Oleh Abed Mustafa
“Sekarang, di akhir tahun 2013, Suriah berdiri saeperti sebuah kisah tentang komitmen yang tidak serasi, dan contoh ketidakmampuan Amerika untuk mengarahkan peristiwa-peristiwa yang terjadi dari jauh” - The Wall Street Journal .
Komentar :
Di hari-hari awal pemberontakan Suriah, badan-badan intelijen AS
membuat prediksi : Nasib Presiden Suriah Bashar al – Assad hanya dalam
hitungan hari, dan penilaian diulang secara terbuka oleh Presiden Barack
Obama dan para pejabat intelijen AS. Namun, pada akhir tahun 2013,
Amerika secara terbuka merangkul Assad sebagai bagian dari masa depan
Suriah. Jadi, mengapa terjadi perubahan penilaian mendadak?
Apa yang diawali sebagai protes massa menentang kekuasaan otokratis
brutal Assad dengan cepat berubah menjadi konflik berdarah – dan membuat
Assad dan para pendukung internasional melawan rakyat Suriah. Sejak itu
pertanyaan sulit telah ditanyakan berulang kali, mengapa Amerika tidak
campur tangan dalam konflik berdarah itu. Pemerintahan Obama bahkan
membuat garis merah yang tidak boleh dilanggar untuk meredakan kecaman
internasional mengenai kelambanan AS di Suriah. Dan ketika garis merah
itu dilanggar, Assad lolos dari hukuman karena menggunakan senjata kimia
terhadap rakyatnya sendiri. Namun, meskipun terdapat catatan kejahatan
Assad yang mengerikan, Amerika tanpa malu-malu tetap mendukung dia.
Di masa lalu, negara-negara seperti Amerika Somalia, Sudan, Irak,
Libya, Yaman dan lain-lain menyerang didasarkan pada argumen yang sangat
rapuh seperti intervensi kemanusiaan dan senjata pemusnah massal.
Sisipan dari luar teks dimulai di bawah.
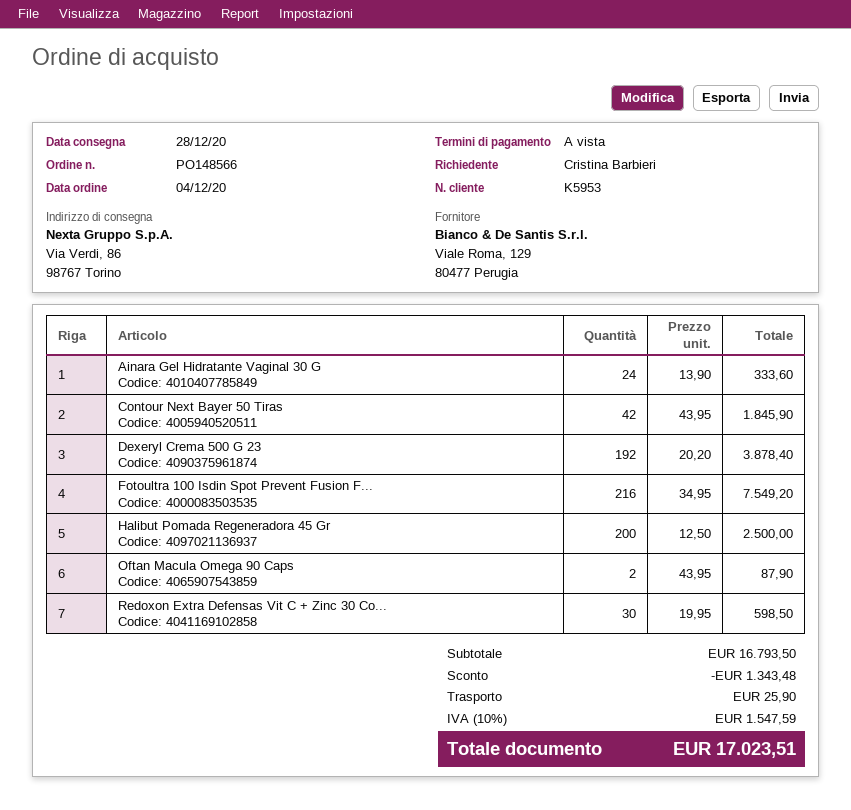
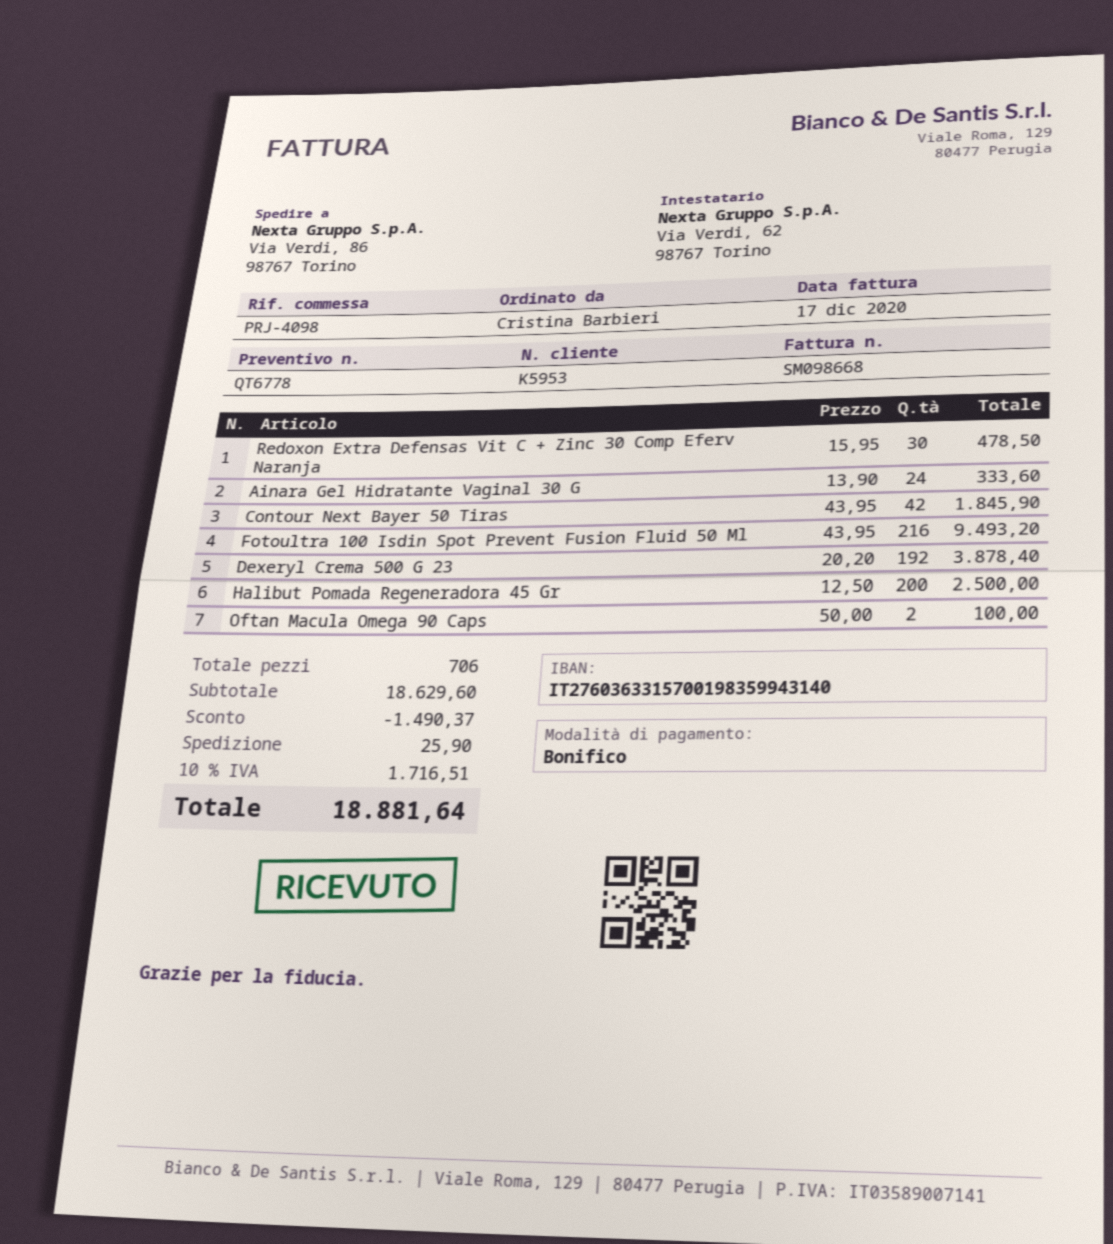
Fotoultra 100 Isdin Spot Prevent Fusion F...: 216 x 34.95 = 7549.20 -> 216 x 43.95 = 9493.20
Oftan Macula Omega 90 Caps: 2 x 43.95 = 87.90 -> 2 x 50.00 = 100.00
Redoxon Extra Defensas Vit C + Zinc 30 Co...: 30 x 19.95 = 598.50 -> 30 x 15.95 = 478.50
subtotal: 16793.50 -> 18629.60
discount: 1343.48 -> 1490.37
tax: 10% = 1547.59 -> 10% = 1716.51
total: 17023.51 -> 18881.64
Bahkan saat ini, Washington juga menggunakan dalih intervensi
kemanusiaan di Sudan Selatan untuk mengerahkan pasukannya untuk
memastikan mengalirnya minyak. Tapi di Suriah, baik logika intervensi
kemanusiaan, ataupun penggunaan senjata kimia tidak berlaku seruan bagi
AS untuk melakukan aksi militer.
Jadi mengapa Amerika enggan untuk campur tangan? Menurut mantan Duta
Besar Amerika untuk Suriah, Ryan Cocker, Suriah berbeda. Dia mengatakan,
“Saya kira kami membuat kesalahan tepat di awal dengan menganggap bahwa
Suriah seperti Mesir, seperti Tunisia, seperti Libya. “Cerita bahwa
Suriah agak berbeda benar-benar menggelikan. Serangan udara banyak
dilakukan oleh negara Yahudi di Suriah, yang merusak pilar utama cerita
ini bahwa pertahanan udara canggih Suriah adalah kendala utama bagi
intervensi AS.
Alasan Assad masih berkuasa adalah bahwa alternatif tidak dapat
diterima bagi Barat. Cocker menjelaskan : “Dan apakah kita benar-benar
ingin alternatif itu – sebuah negara utama di jantung dunia Arab yang
berada di tangan Al Qaeda? Jadi kita harus datang untuk berdamai dengan
masa depan yang merangkul Assad ?.” Rusia, seperti Amerika, juga membatu
mencegah prospek kembalinya Khilafah. Berbicara pada Russia Today,
Menteri Luar Negeri Rusia Lavrov mengatakan, “… ancaman kaum jihadis
datang ke jantung kekuasaan, ancaman untuk mendirikan kekhalifahan
dengan undang-undang kaum ekstremis … dan memahami bahwa mengganti rezim
bukan cara untuk memecahkan masalah ini . ” Ancaman Khilafah adalah apa
yang mengikat Amerika dan Rusia untuk bersama-sama mendukung Assad.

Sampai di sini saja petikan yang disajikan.